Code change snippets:
+ + + +

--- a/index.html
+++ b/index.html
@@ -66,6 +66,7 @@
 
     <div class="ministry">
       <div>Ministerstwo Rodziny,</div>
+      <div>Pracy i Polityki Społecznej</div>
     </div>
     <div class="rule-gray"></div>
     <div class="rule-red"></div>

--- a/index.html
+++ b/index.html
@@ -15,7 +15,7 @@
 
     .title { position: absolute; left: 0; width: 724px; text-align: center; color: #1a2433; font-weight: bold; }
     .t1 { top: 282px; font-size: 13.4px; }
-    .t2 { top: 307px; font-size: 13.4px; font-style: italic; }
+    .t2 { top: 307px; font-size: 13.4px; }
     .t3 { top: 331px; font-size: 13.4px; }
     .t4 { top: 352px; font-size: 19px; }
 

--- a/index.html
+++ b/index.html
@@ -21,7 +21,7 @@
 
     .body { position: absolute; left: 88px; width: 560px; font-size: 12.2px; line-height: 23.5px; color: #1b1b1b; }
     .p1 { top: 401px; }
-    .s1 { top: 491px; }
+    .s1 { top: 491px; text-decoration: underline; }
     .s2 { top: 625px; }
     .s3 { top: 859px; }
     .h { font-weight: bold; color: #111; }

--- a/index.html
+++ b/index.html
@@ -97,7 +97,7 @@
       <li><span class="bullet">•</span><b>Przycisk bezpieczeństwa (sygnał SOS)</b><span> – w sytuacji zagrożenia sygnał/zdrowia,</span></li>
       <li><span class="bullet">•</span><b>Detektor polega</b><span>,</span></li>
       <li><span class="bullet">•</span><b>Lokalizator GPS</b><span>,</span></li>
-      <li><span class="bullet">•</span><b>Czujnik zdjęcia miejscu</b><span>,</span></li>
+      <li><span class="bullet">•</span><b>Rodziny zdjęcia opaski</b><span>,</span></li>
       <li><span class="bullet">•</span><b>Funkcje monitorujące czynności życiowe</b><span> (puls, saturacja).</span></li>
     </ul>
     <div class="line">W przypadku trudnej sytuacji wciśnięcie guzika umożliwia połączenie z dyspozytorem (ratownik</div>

+ + + +

EXERCISE:
Only one stretch of the data above is needed. Restate it word for word, from the line containing "282px; font-size: 13.4px;" through the line containing "-21,7 +21,7 @@", both ends included.

WRITTEN ANSWER:
     .t1 { top: 282px; font-size: 13.4px; }
-    .t2 { top: 307px; font-size: 13.4px; font-style: italic; }
+    .t2 { top: 307px; font-size: 13.4px; }
     .t3 { top: 331px; font-size: 13.4px; }
     .t4 { top: 352px; font-size: 19px; }
 

--- a/index.html
+++ b/index.html
@@ -21,7 +21,7 @@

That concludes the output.